The federal jury found that Travis McMichael, 36; Gregory McMichael, 66; William Bryan, 52, violated a federal hate-crimes statute in the killing of Arbery. The three were convicted on all counts, which included violating Arbery’s civil rights, kidnapping, and for the McMichaels, one count each of brandishing or discharging a firearm during a violent crime. It took the jury roughly four hours of deliberation to come to a decision. 

Although experts viewed the case as a “slam dunk,” hate-crimes prosecutions are still rare because of how difficult it is to prove motivation, Northeastern experts say. 

Professor Jack McDevitt, director of the Institute on Race and Justice at Northeastern, poses for a portrait. Photo by Adam Glanzman/Northeastern University

But often victims want answers to the question of why a crime was committed—questions that can complicate the prosecution in certain cases, says Jack McDevitt, director of the Institute on Race and Justice at Northeastern. 

“When we talk to victims of hate crimes, they say it’s really important that people be held accountable for the motivation, as well as the actual crime,” McDevitt says. “The family in this case can have some measure of satisfaction that the state and federal government did their jobs.”
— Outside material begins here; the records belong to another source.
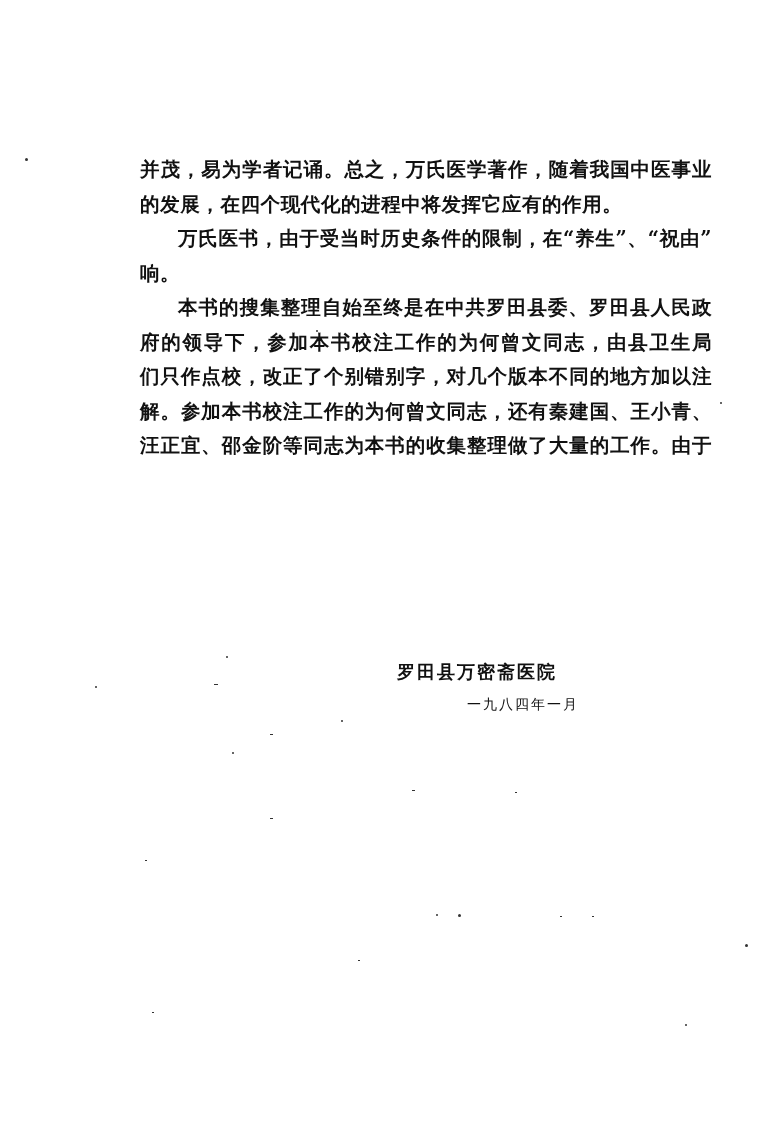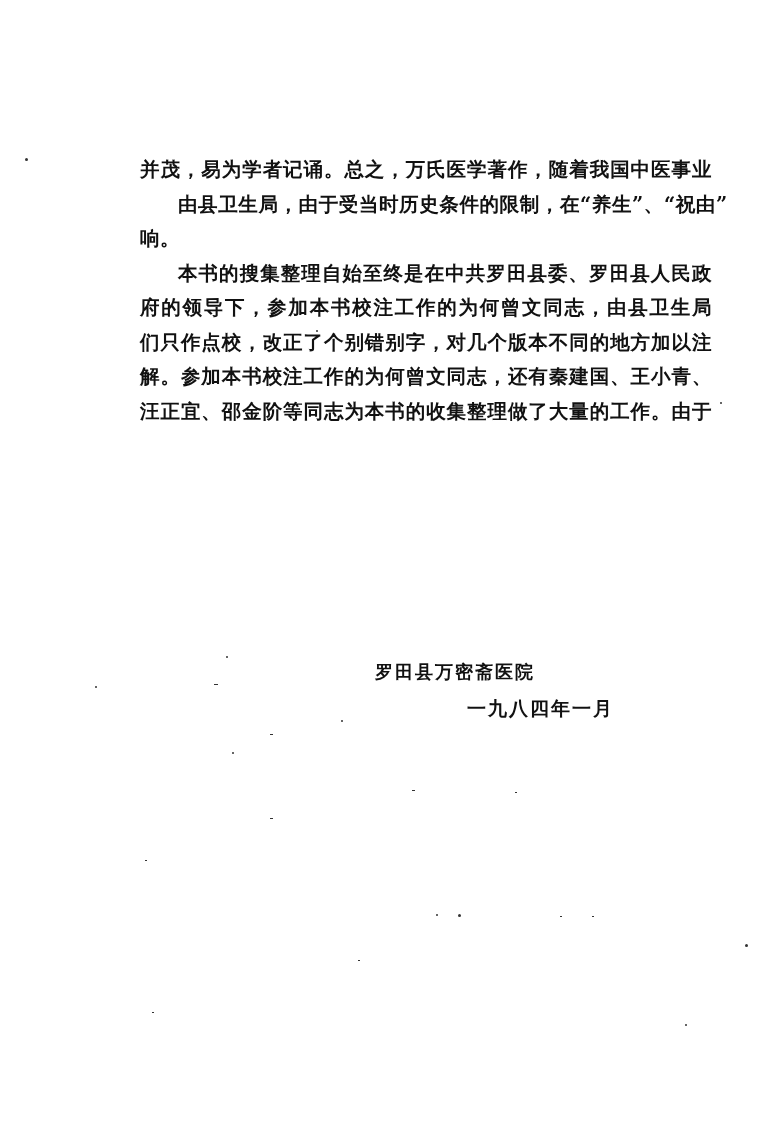"的发展，在四个现代化的进程中将发挥它应有的作用。" div.line { html: none -> <div>的发展，在四个现代化的进程中将发挥它应有的作用。</div> }
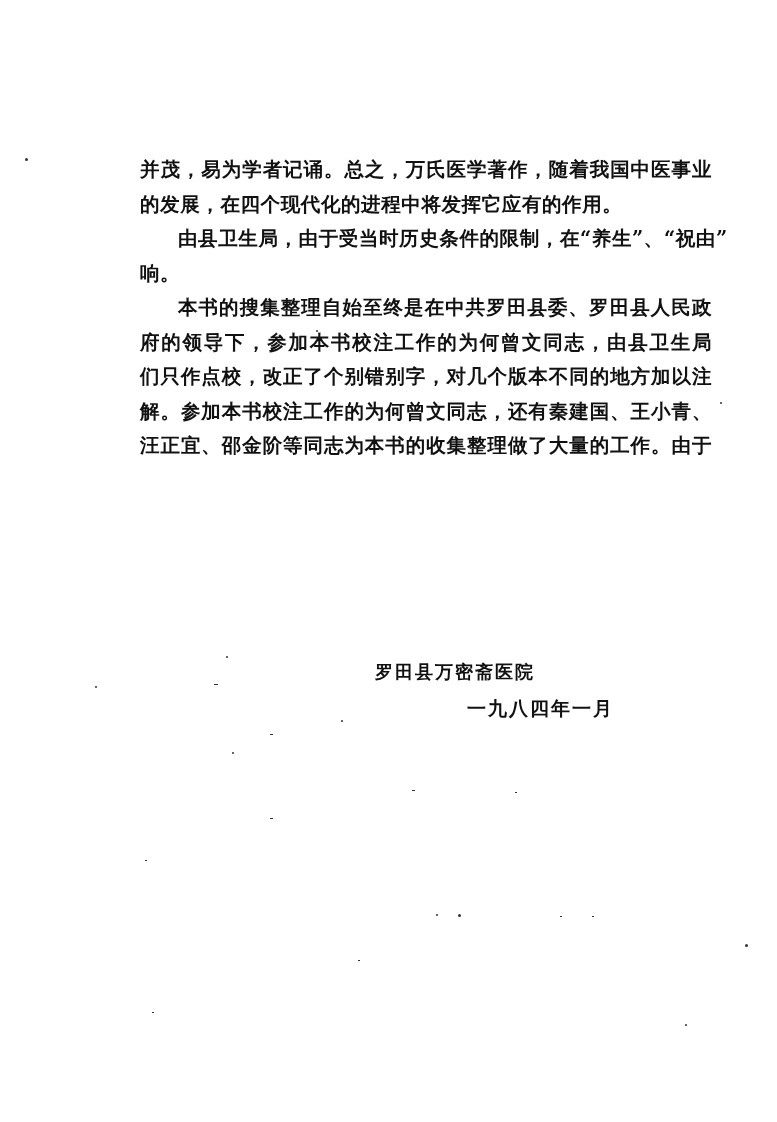"由县卫生局，由于受当时历史条件的限制，在“养生”、“祝由”" div.line { text: 由县卫生局 -> 万氏医书 }
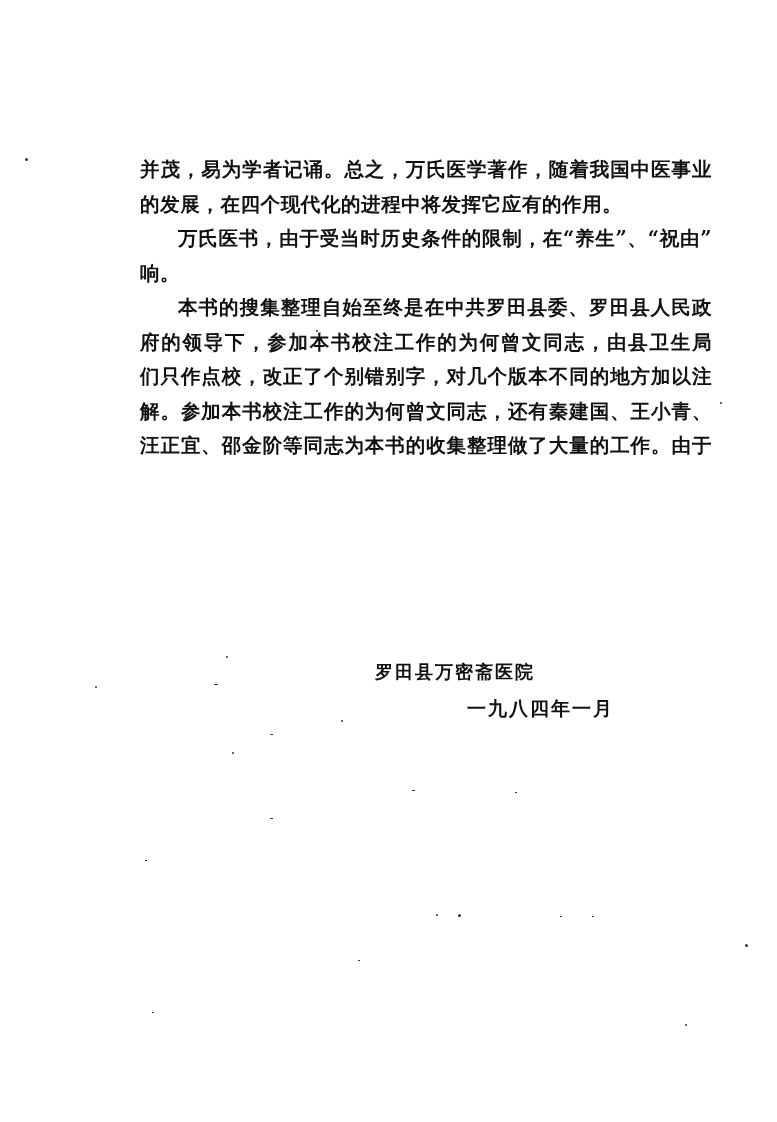"罗田县万密斋医院" .signature { left: 375px -> 397px }
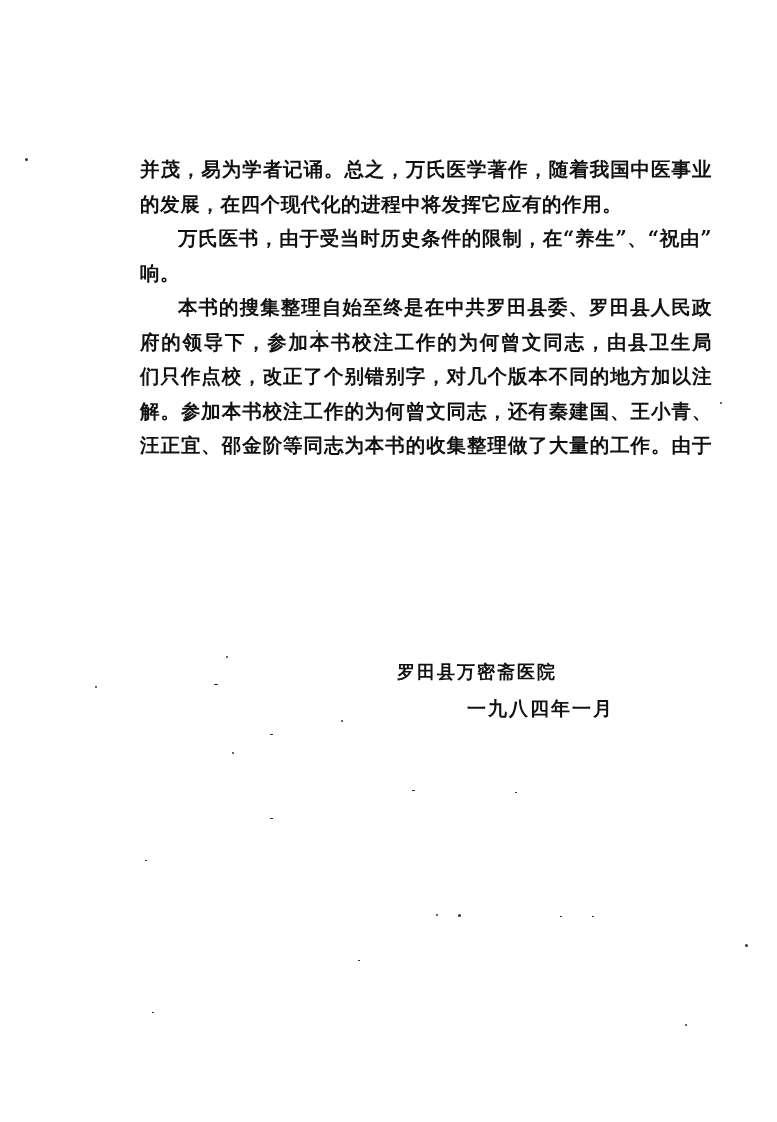"一九八四年一月" .date { font-size: 19px -> 14px; font-weight: bold -> normal }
The three men were sentenced to life in prison following their convictions last year in the state murder trial, which found that the men pursued Arbery, who was on foot, in a truck before Travis McMichael fatally shot him. Georgia prosecutors focused on the mens’ decisions, and less on the role of race. The convictions on the hate-crimes charges now carry up to life in prison.
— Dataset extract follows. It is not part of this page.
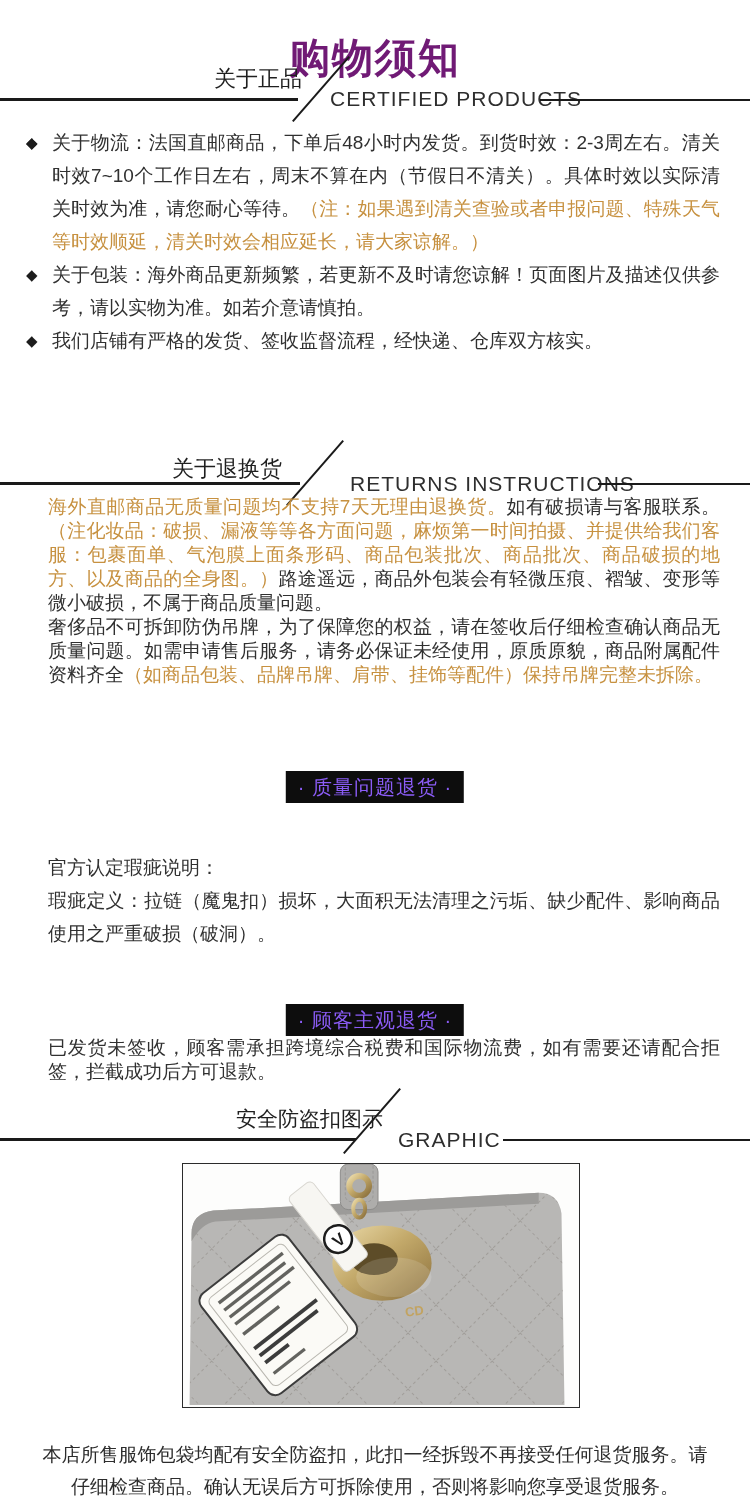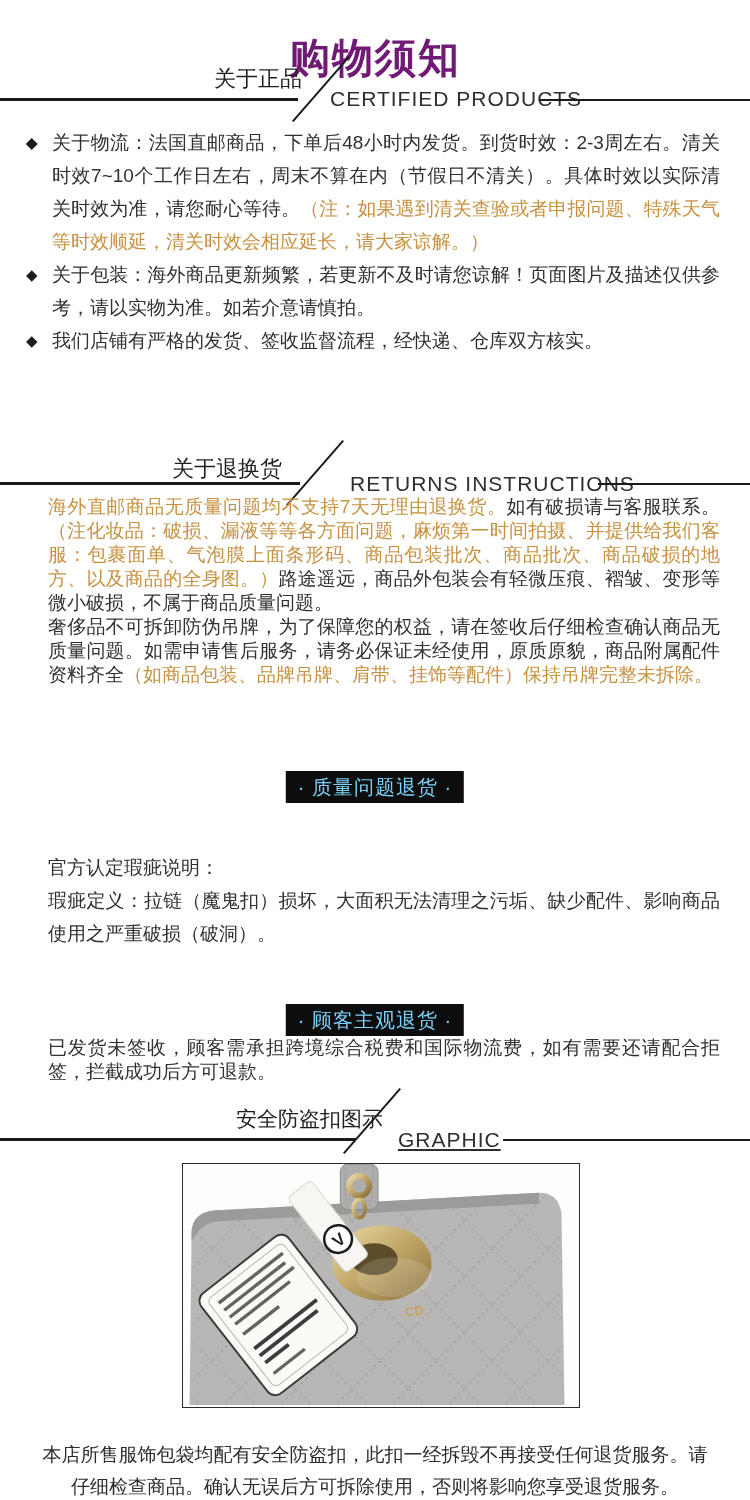"· 质量问题退货 ·" .badge { color: #7dd3fc -> #8b5cf6 }
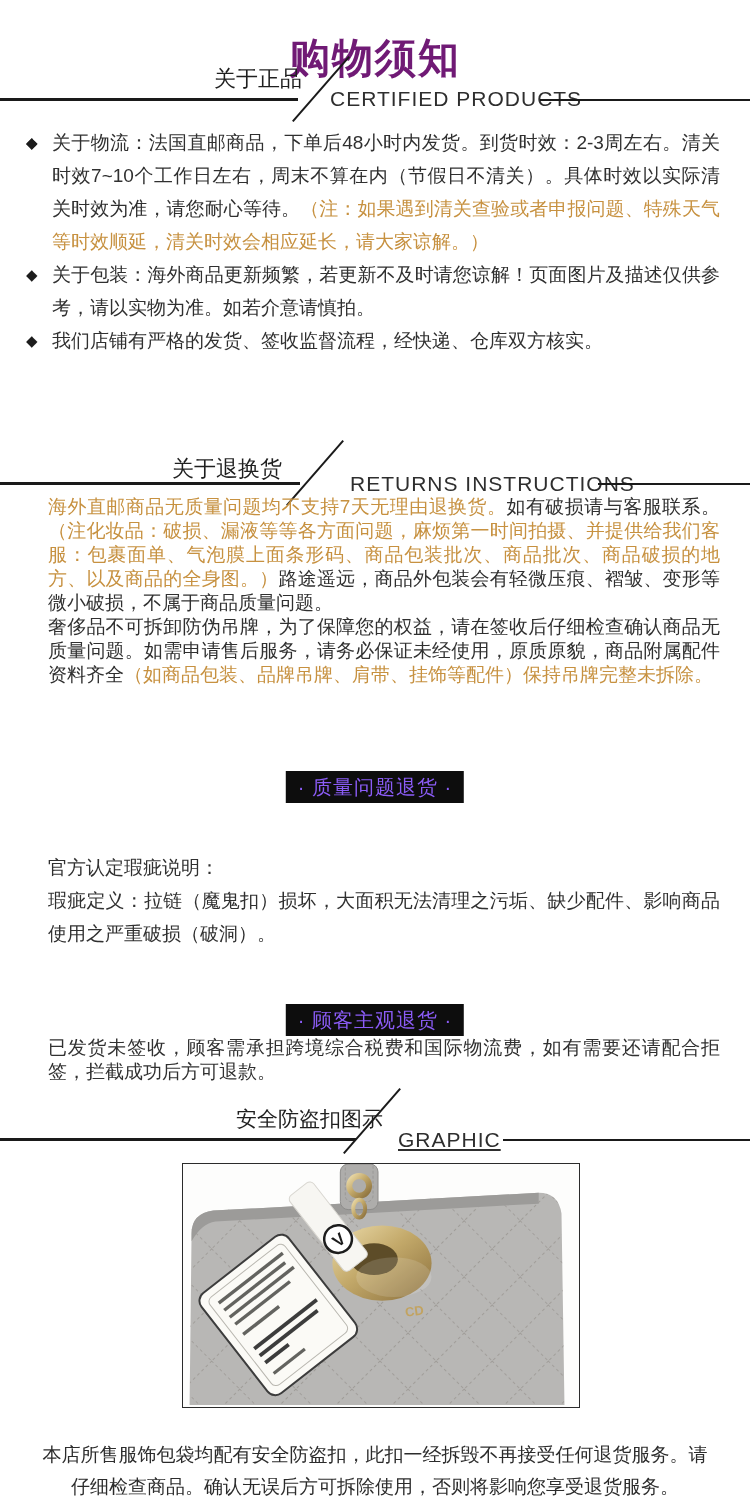"GRAPHIC" #dv3 .d-en { text-decoration: underline -> none }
During the federal trial, prosecutors relied on two dozen text messages and social-media posts by Travis McMichael and Bryan that deployed racist language, including racial slurs and inflammatory language about Black people, according to PBS

Carlos Cuevas, professor of criminology and criminal justice and co-director of the Violence and Justice Research Lab, poses for a portrait. Photo by Alyssa Stone/Northeastern University

Federal prosecutors had reached a deal with the three men in which they would plead guilty to the hate-crimes charges in exchange for 30-year sentences. But Arbery’s mother, Wanda Cooper-Jones, made an impassioned plea against the deal that won the support of the judge.  

“I’m asking on the behalf of his family, on behalf of his memory, and on behalf of fairness, that you do not grant this plea in order to allow these men to transfer out of Georgia state custody into the federal prisons, where they prefer to be,” Cooper-Jones, had said, according to the New York Times. According to the Times, federal prison facilities are “generally regarded as having better, safer conditions” than most state prisons. 

In a rare move, Judge Lisa Godbey Wood of the U.S. District Court for the Southern District of Georgia sided with the Arbery family and declined the plea bargain. 

“It’s really good to do it this way because with the state looking for a conviction, often they’ll trade out the hate-crime charge,” McDevitt says.

But there’s still a huge disparity between the kinds of hate crimes people of color experience every day, and those that are actually prosecuted, says Carlos Cuevas, a professor of criminology and criminal justice who co-directs the Violence and Justice Research Lab at Northeastern.

“Hate-crime prosecution is really just a very small part of this problem as a whole,” Cuevas says. “That is, the problem of bias-motivated behavior. Behavior of this kind is a much bigger problem than what we see in terms of actual hate-crime prosecution.”

Cuevas says he hopes prosecutors at all levels of government “get better at applying these criminal justice remedies” to hate crimes of all size and severity.